I do not forbid to change the graphs in the backend. Or at least, I did not intend to modify the backends. If I did, then it was by mistake. If G is an immutable graph, then G._backend.add_vertex(...)
should not complain.
The reason is, again, that I don't want a slow-down in the "private" methods. If one has an immutable graph used as key in a dictionary, and then decides to work around the "protected" methods add_vertex
, add_edge
etc by changing the graph G via G._backend, then this is a conscious decision for which the user takes full responsibility.
So, protection of the user will be restricted to the "official" methods G.add_vertex etc.
- You create 4 functions in a class that already has a LOT of them.

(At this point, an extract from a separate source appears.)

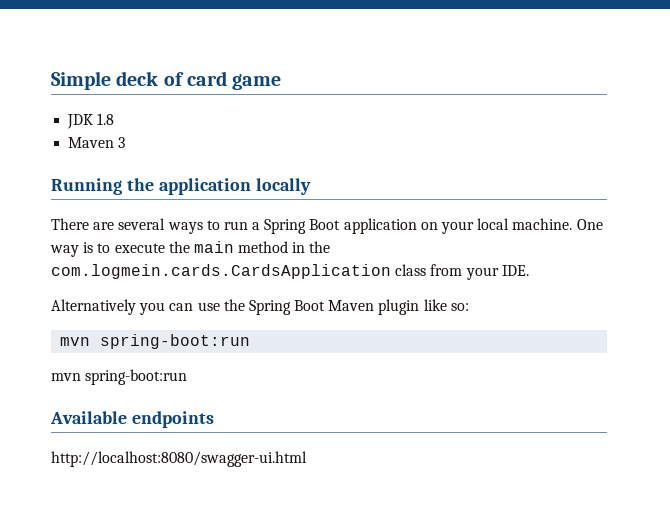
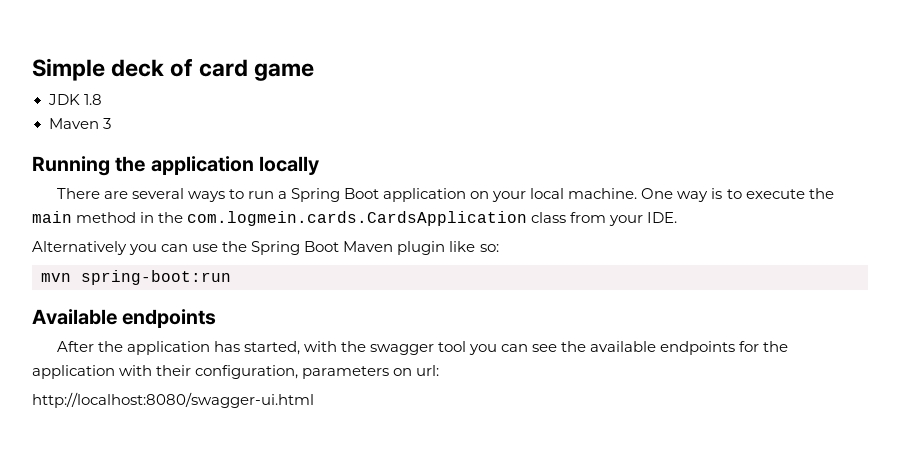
[51,369,188,385] // mvn spring-boot:run -> (231, 277) none
(214, 419) none -> [56,341,789,355] [32,365,440,379] // After the application has started, with the swagger tool you can see the available endpoints for the application with their configuration, parameters on url:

We have several functions that work like that already :
sage: g.mutable() Tells you if it is mutable sage: g.mutable(True) Sets it to be mutable
I did not find any support for mutability in graphs, except for the hack that makes hash
work.
- There is a lot of things that graphs store and which are not vertices, nor edges. For example the vertices' layout, or its name... You can see the list of these awful things in
GenericGraph.__eq__
. If you just want to take edges and vertices in consideration could you say it explicitely in the documentation of the*_mutable
methods ?
Not good. Yes, I should have looked up GenericGraph.__eq__
and take into account all data used there.
And.. Well.. Could you add me in Cc when you write things like that ?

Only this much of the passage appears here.